Pour finir sur une note sucrée
Accompagnement suggéré
Les meilleurs accompagnements pour cette recette
Pour accompagner ce plat rustique, choisissez un vin blanc sec et structuré qui équilibre le gras fumé sans étouffer les légumes, par exemple un vin de Jura ou un pinot blanc légèrement minéral qui apporte fraîcheur et acidité. En entrée, une salade de mâche aux noix et vinaigrette au cidre prépare le palais en apportant amertume douce et croquant pour contraster la texture tendre des pommes de terre. Comme accompagnement, un pain de campagne croustillant ou des tranches de seigle toastées renforcent la sensation réconfortante tout en apportant une mâche rustique. En dessert, une tarte aux pommes caramélisées avec une pointe de cannelle prolonge la chaleur du repas en jouant sur la douceur et l’acidité.
Conservation
Comment conserver cette recette
Le lendemain, les saveurs de la palette et de la saucisse se diffusent plus intensément dans le bouillon, rendant le plat encore meilleur au réchauffage. Placez les restes dans une boîte hermétique en veillant à bien immerger les légumes et la viande sous le liquide pour éviter qu'ils ne s'oxydent ou ne s'assèchent à l'air libre.
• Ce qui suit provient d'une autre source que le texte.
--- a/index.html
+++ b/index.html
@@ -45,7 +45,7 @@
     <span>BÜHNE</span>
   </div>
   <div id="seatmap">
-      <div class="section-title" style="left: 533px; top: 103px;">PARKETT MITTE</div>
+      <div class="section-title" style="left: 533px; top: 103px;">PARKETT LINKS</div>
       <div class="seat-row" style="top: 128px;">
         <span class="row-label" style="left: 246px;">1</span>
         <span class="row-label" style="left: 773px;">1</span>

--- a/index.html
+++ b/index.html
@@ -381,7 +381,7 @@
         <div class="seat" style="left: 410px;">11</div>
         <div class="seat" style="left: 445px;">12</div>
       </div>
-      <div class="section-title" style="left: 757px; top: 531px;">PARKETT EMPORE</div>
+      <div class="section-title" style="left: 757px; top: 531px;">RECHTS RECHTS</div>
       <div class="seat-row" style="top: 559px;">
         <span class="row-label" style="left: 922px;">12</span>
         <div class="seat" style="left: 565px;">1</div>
Le froid fige les graisses naturelles du porc, ce qui est tout à fait normal. Retirez simplement la pellicule blanche en surface avant de faire chauffer doucement votre potée à la casserole.
La congélation fonctionne parfaitement pour cette recette rustique. Versez le tout dans un sac hermétique ou un récipient adapté au congélateur pour une conservation allant jusqu'à trois mois. Pensez à décongeler lentement au réfrigérateur la veille pour préserver la texture fondante des pommes de terre et du chou.
Questions fréquentes
Tout ce qu'il faut savoir sur cette recette
Pourquoi la viande risque-t-elle de rester dure malgré une longue cuisson en marmite ?
La palette de porc demi-sel peut rester dure si elle n'a pas assez mijoté à température juste en dessous de l'ébullition pour attendrir le collagène; une cuisson trop violente ou trop courte empêche la gélatine de se former. Maintenez un mijotage doux et prolongez la cuisson jusqu'à ce que la viande soit tendre en la piquant; le signe visuel est une viande qui se détache facilement de l'os ou se défait sous la fourchette.
Pourquoi les légumes peuvent-ils se déliter et devenir farineux pendant la cuisson ?
Les pommes de terre et les carottes deviennent farineuses si elles cuisent trop longtemps ou à une ébullition trop forte qui casse les parois; un mijotage prolongé les déstructurera. Retirez-les ou réduisez le feu et ajoutez-les pour qu'elles cuisent juste le temps nécessaire; signe de réussite : les morceaux gardent leur forme nette sans s'effriter.
Pourquoi le bouillon peut-il devenir trop salé ou déséquilibré en saveur ?
La présence de la palette demi-sel et du sel ajouté peut rendre le bouillon trop salé si on assaisonne sans tenir compte du sel de la viande. Goûtez en fin de cuisson et n'ajoutez du sel qu'à la fin, ou diluez en ajoutant un peu d'eau si c'est trop salé; signe visible : le bouillon a une saveur équilibrée, ni piquante ni trop salée.